What is absolutely different about Wai's film is that it begins to fold into the reality of a novel the character has written, moving through a metastatic reality that funnels his pain from the world he lives in to the unreality he now, for long stretches, inhabits.  Chow has several romances of differing shades.  His coupling with Bai Ling (Zhang Ziyi) is torrid and filled with an exuberance that is missing from most erotic relationships in modern cinema.

Ziyi feels so alive and mercurial, she proves to be more than the nubile and feisty kung fu wunderkind she seems in the only films of hers that have made a big splash here.  In 2046 she is archly funny, seductive and emotionally brittle.  When her anger snaps, it's like hot metal broken on an anvil and every feeling behind that anger comes pouring out on screen.  Chow deflects her love for him as strongly as his will can hold him.
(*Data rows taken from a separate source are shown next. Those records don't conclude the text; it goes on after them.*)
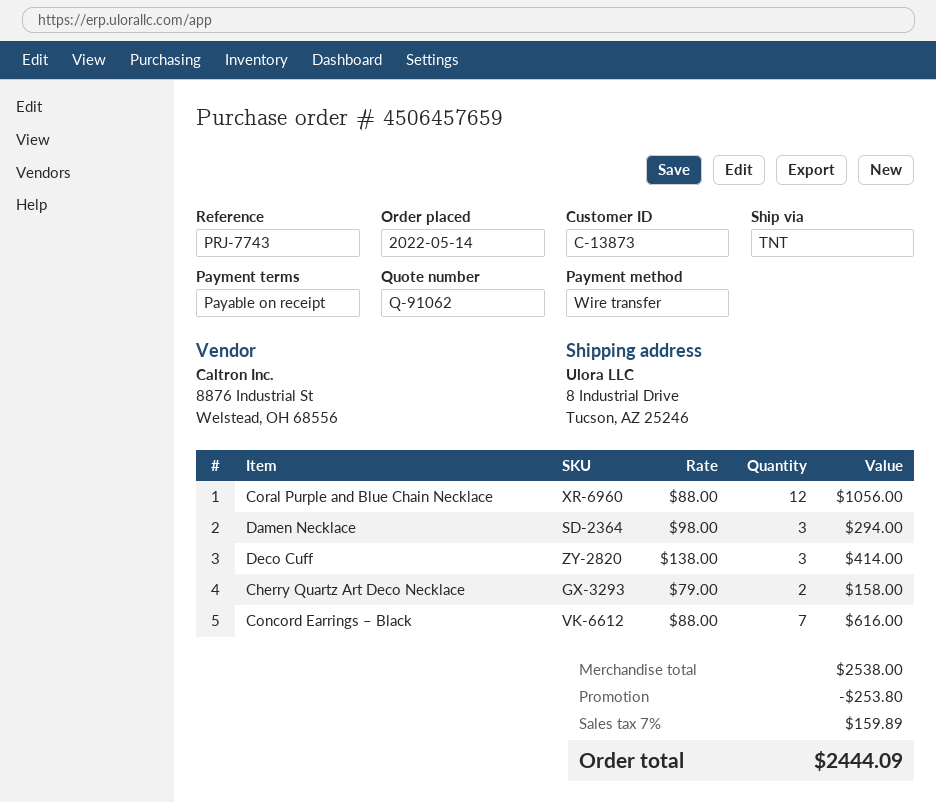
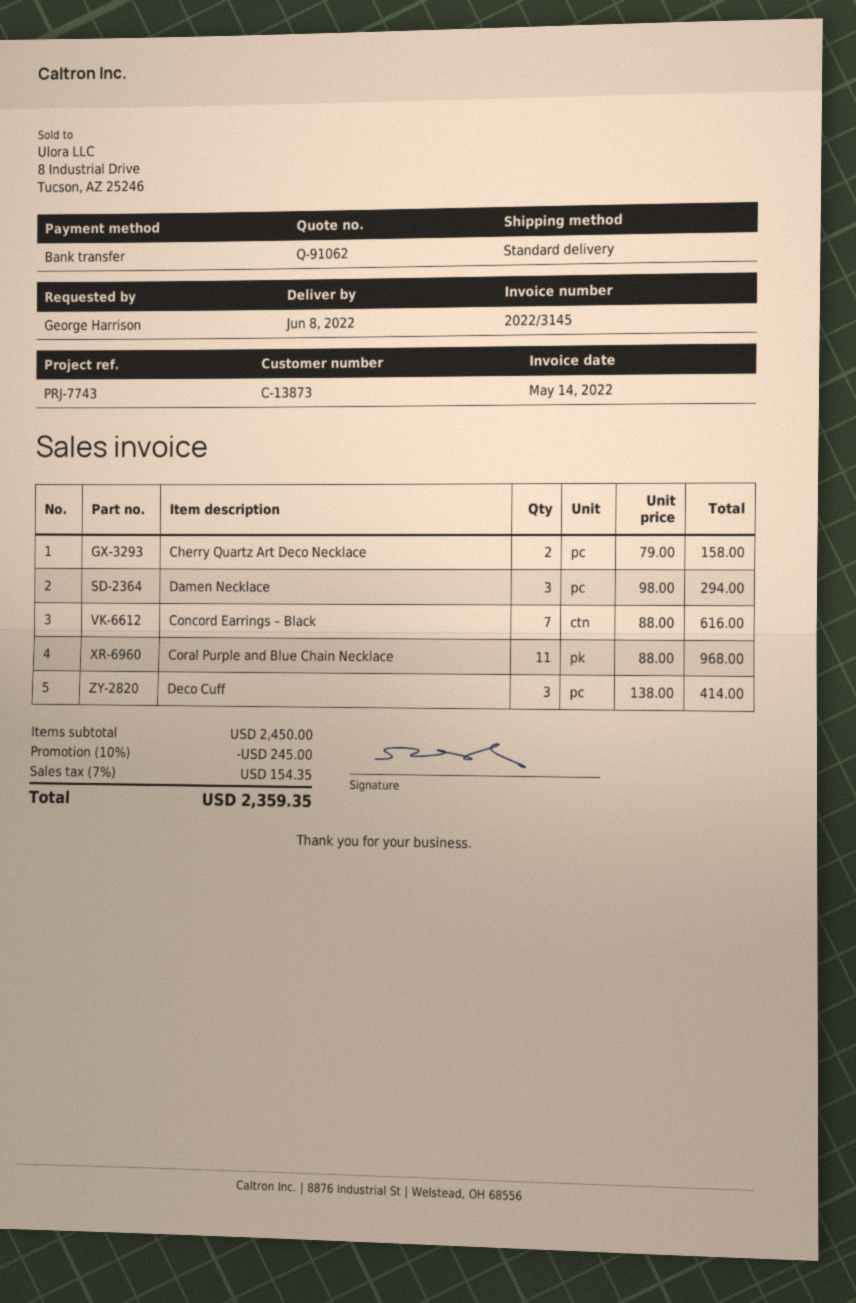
shipping method: TNT -> standard
Coral Purple and Blue Chain Necklace: 12 x 88.00 = 1056.00 -> 11 x 88.00 = 968.00
subtotal: 2538.00 -> 2450.00
discount: 253.80 -> 245.00
tax: 7% = 159.89 -> 7% = 154.35
total: 2444.09 -> 2359.35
Tony Leung is an actor of marvelous charm and intelligence, and he conveys hints of things hidden inside himself that aren't just pablum or generic, but specific and can't fit through his cognition or he'd step down a black hole.  He exudes this and it layers the film emotionally to match its depth visually.  The film achieves things easily that are not to be seen in years of films one sees at a cineplex here.
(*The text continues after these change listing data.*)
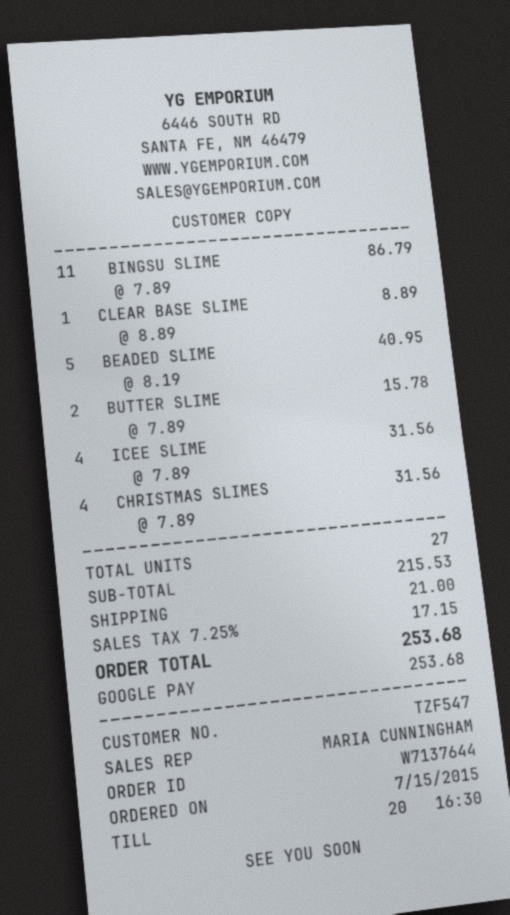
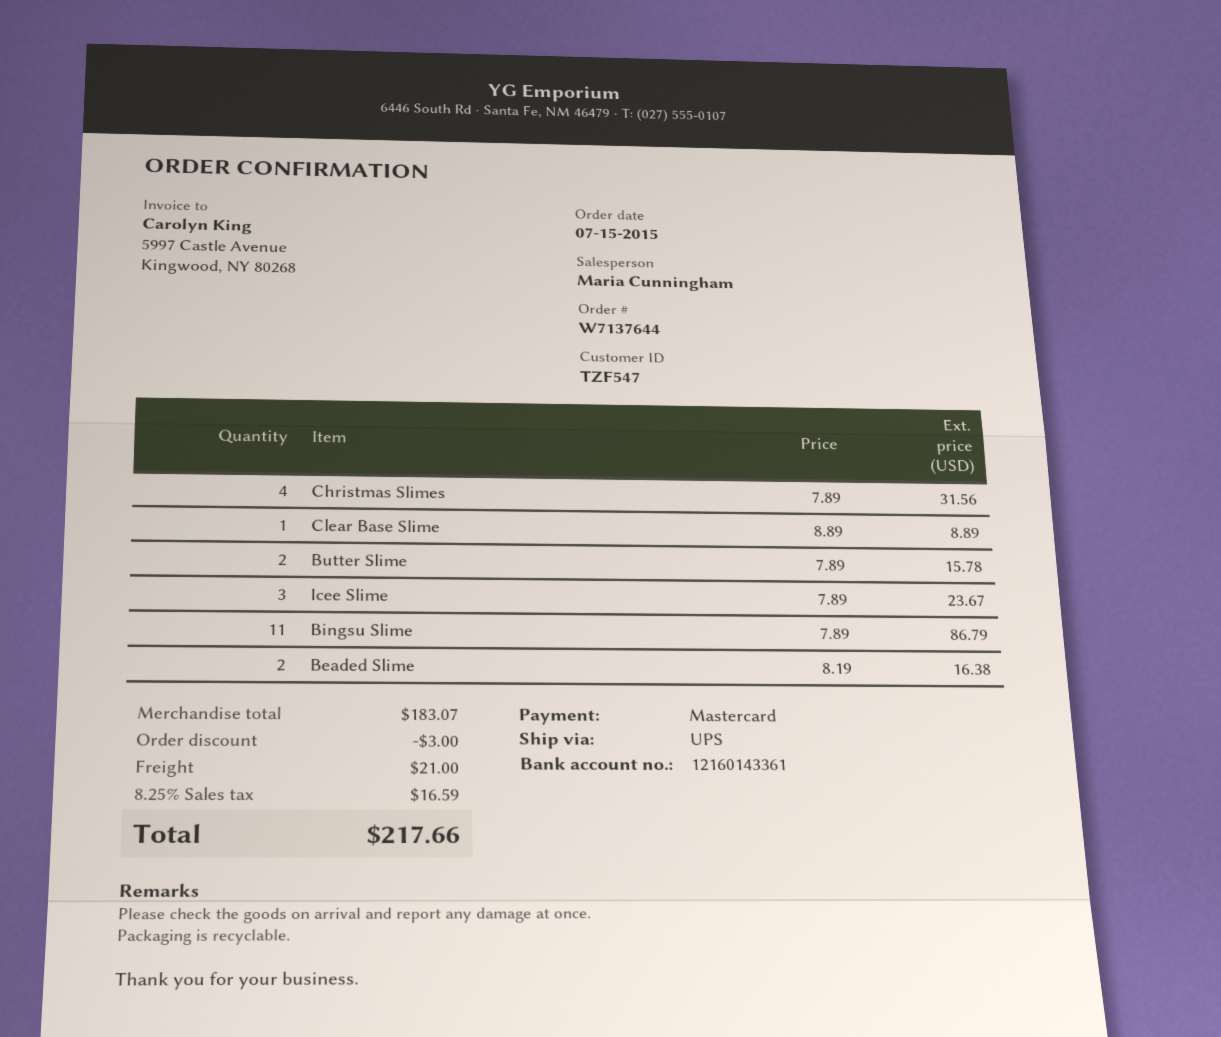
payment method: Google Pay -> Mastercard
BEADED SLIME: 5 x 8.19 = 40.95 -> 2 x 8.19 = 16.38
ICEE SLIME: 4 x 7.89 = 31.56 -> 3 x 7.89 = 23.67
subtotal: 215.53 -> 183.07
discount: none -> 3.00
tax: 7.25% = 17.15 -> 8.25% = 16.59
total: 253.68 -> 217.66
Which is not to say this film is for everyone.  It's in Chinese, which I find stimulating, but since I don't speak it, I'm reading the film while watching it.  The pace and rhythm are less Chinese, Hong Kong or even Asian so much as they are French and American noir.  This is not the shaken cocktail method of cutting and intercutting fast motion camera rotations and rhythms that modern American films are too happy to indulge in and may, by comparison, seem sedate.  The film is not in tone.

There are some incredible visual tricks, the CGI work is really pretty terrific and Wai knows exactly how far to use it before it would become a weak and unbelievable part of what he's showing us.  His camera lingers in strange ways and wanders at times that feel more organic than the overstatic or over cut slice and dice of high style Hong Kong (and now even more so, American) pictures.  Wai is clearly a student of human behavior and has something profound to say about how difficult the effort of our will makes our own lives and yet we must.

The plot of 2046 is less important than the portent of its mood and motion.  Something is always happening somewhere, even if it's on a train headed for 2046.  We begin to understand why it is so hard to get off that train: Wai points out that we're the ones who built it and the journey is a solipsistic one, a railroad into the internal oblivion of self preoccupation.